2 years ago April 3rd, escrow closed and we officially became Los Angeles homeowners.
A day we will never forget, one that took a village - literally - combined with piecing together of every bit of our financial story to make it happen. (Lenders do not make it easy for the self-employed)
I’m posting this to celebrate, to mark a turning point and to remind you (and me) that life always has a way of working out. I hesitate to share how “hard" it was to get here, because I’m done perpetuating “the struggle". But sometimes the life and specific direction I’ve chosen has felt like an uphill battle. But that’s why I’m an artist and an entrepreneur - I don’t follow the herd, and I don’t share the same point of view as the masses. I’m the one who thinks outside of the box, asks questions and moves things forward sometimes to places even I wasn’t sure were possible. This isn’t easy and those of you who are also taking this path know what I’m talking about. I’ve learned and am relearning that it always comes down to how I choose to perceive my circumstances that makes all the difference in how “hard” life is going to sometimes feel.

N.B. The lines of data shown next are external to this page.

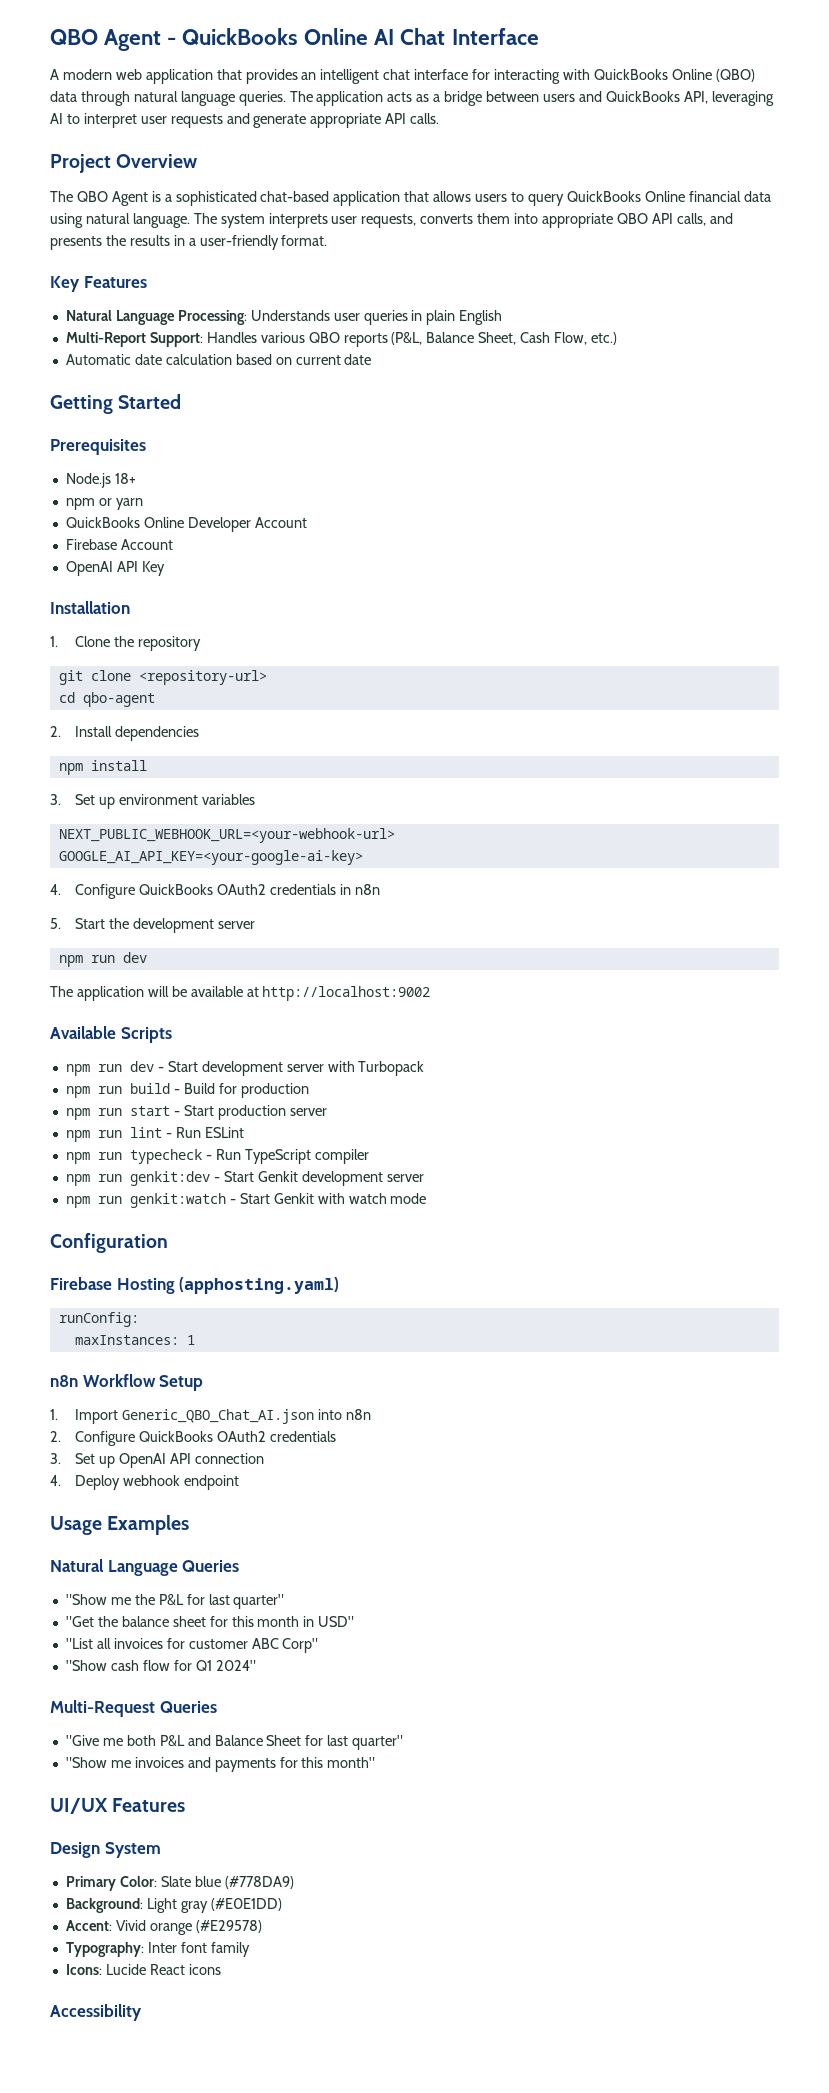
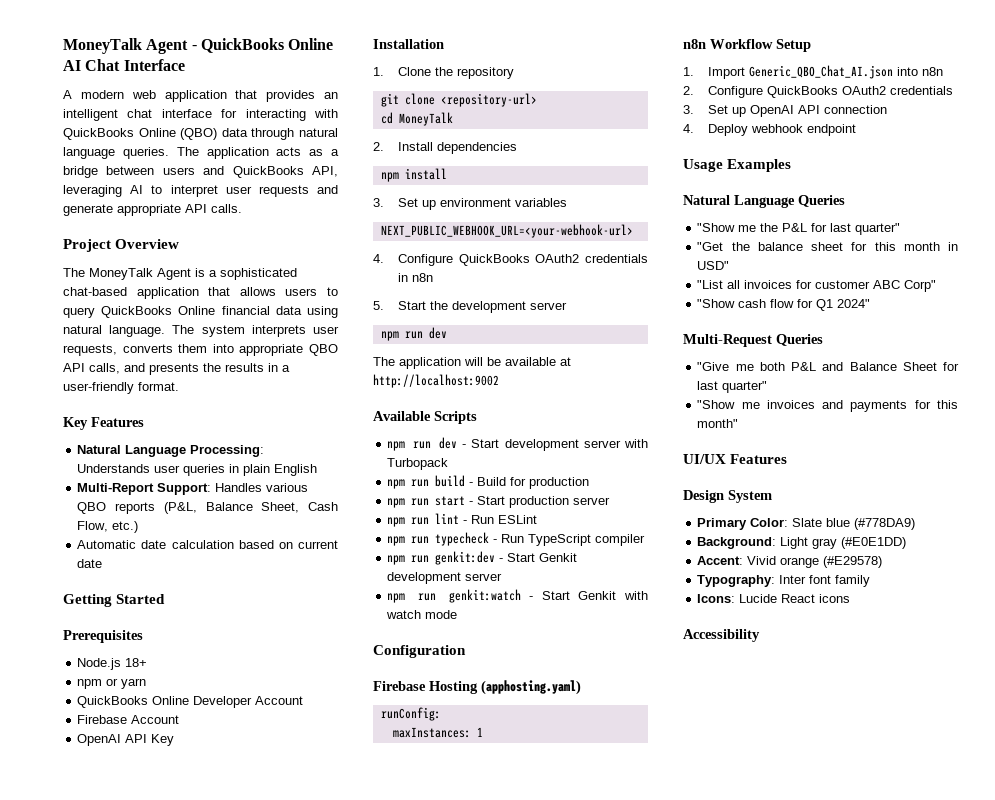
- QBO Agent - QuickBooks Online AI Chat Interface
+ MoneyTalk Agent - QuickBooks Online AI Chat Interface
- The QBO Agent is a sophisticated chat-based application that allows users to query QuickBooks Online financial data using natural language.
+ The MoneyTalk Agent is a sophisticated chat-based application that allows users to query QuickBooks Online financial data using natural language.
- cd qbo-agent
+ cd MoneyTalk
- GOOGLE_AI_API_KEY=<your-google-ai-key>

Home ownership was not new to me and when I gave up my first home in L.A., the proceeds of the sale became the investment I needed to build Creative Thursday. To find my way back to home ownership again after selling that house to build this same business was a big accomplishment and a dream fulfilled. However, investing in a house at the very moment my business was going through some scary financial shifts, on the heels of failed and expensive fertility treatments, was beyond uncomfortable and stressful. But when the house we fell in love, that we happened to already be renting, was going on the market? we had to try.
Buying this house took a big leap of faith, plus persistence in the face of many “no’s”. With a fierce determination, a knowing that there’s always a way and the support of many, Sean and I made it happen and are still making it happen. Two bumpy years in, it feels like we’re gradually finding our footing again. And every day we wake up we could not be more thankful that the perfect timing led us here. We LOVE this house, our neighborhood and our neighbors so, so much, and not to mention the tiny critters (pepita, mae mae and anderson cooper) who unexpectedly found homes with us here. The support, connections and friendships we have on our block are unlike any other neighborhood I’ve ever lived in.
We now know that landing here came at the exact perfect timing. We couldn’t always see it...especially that day when our former next door neighbors unexpectedly bought the last house we were renting and we had to move suddenly and the only way to break the news to Sean was a shot of tequila after crying the news to my friend over dinner...If we only knew it was all just leading us here, it might have eliminated the fear accompanied by so much anguish. And now we have this beautiful house as a daily reminder to fear less, trust more - to let go of the struggle and enjoy the process.